EXERCISE DATA
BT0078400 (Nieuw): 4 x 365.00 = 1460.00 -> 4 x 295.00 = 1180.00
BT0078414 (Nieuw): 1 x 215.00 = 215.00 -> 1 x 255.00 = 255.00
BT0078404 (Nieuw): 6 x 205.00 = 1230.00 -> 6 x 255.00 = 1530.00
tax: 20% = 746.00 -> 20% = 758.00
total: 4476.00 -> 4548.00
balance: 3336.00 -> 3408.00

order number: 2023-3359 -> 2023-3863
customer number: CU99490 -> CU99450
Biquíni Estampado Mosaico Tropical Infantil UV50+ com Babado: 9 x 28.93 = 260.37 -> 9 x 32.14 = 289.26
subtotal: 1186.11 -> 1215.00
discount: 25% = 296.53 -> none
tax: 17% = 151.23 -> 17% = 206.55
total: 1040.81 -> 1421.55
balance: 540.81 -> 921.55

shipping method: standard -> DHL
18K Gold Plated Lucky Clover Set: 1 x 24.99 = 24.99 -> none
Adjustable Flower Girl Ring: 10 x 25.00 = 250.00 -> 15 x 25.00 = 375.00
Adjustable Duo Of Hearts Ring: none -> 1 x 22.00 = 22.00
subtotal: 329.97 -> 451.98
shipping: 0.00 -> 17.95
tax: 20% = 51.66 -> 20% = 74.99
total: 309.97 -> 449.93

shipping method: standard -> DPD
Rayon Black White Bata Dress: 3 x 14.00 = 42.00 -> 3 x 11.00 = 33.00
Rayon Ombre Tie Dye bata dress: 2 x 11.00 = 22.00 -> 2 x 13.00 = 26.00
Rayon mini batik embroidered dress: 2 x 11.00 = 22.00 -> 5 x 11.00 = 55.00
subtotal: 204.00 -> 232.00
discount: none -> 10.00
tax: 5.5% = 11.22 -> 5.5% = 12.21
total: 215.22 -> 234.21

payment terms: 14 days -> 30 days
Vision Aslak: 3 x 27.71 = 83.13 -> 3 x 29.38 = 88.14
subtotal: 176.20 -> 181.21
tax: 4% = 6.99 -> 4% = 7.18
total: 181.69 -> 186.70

WHAT NEEDS TO BE DONE
The lines holding the string "Nieuw" in the listing above are what you should copy out.

RESPONSE TO THIS TASK
BT0078400 (Nieuw): 4 x 365.00 = 1460.00 -> 4 x 295.00 = 1180.00
BT0078414 (Nieuw): 1 x 215.00 = 215.00 -> 1 x 255.00 = 255.00
BT0078404 (Nieuw): 6 x 205.00 = 1230.00 -> 6 x 255.00 = 1530.00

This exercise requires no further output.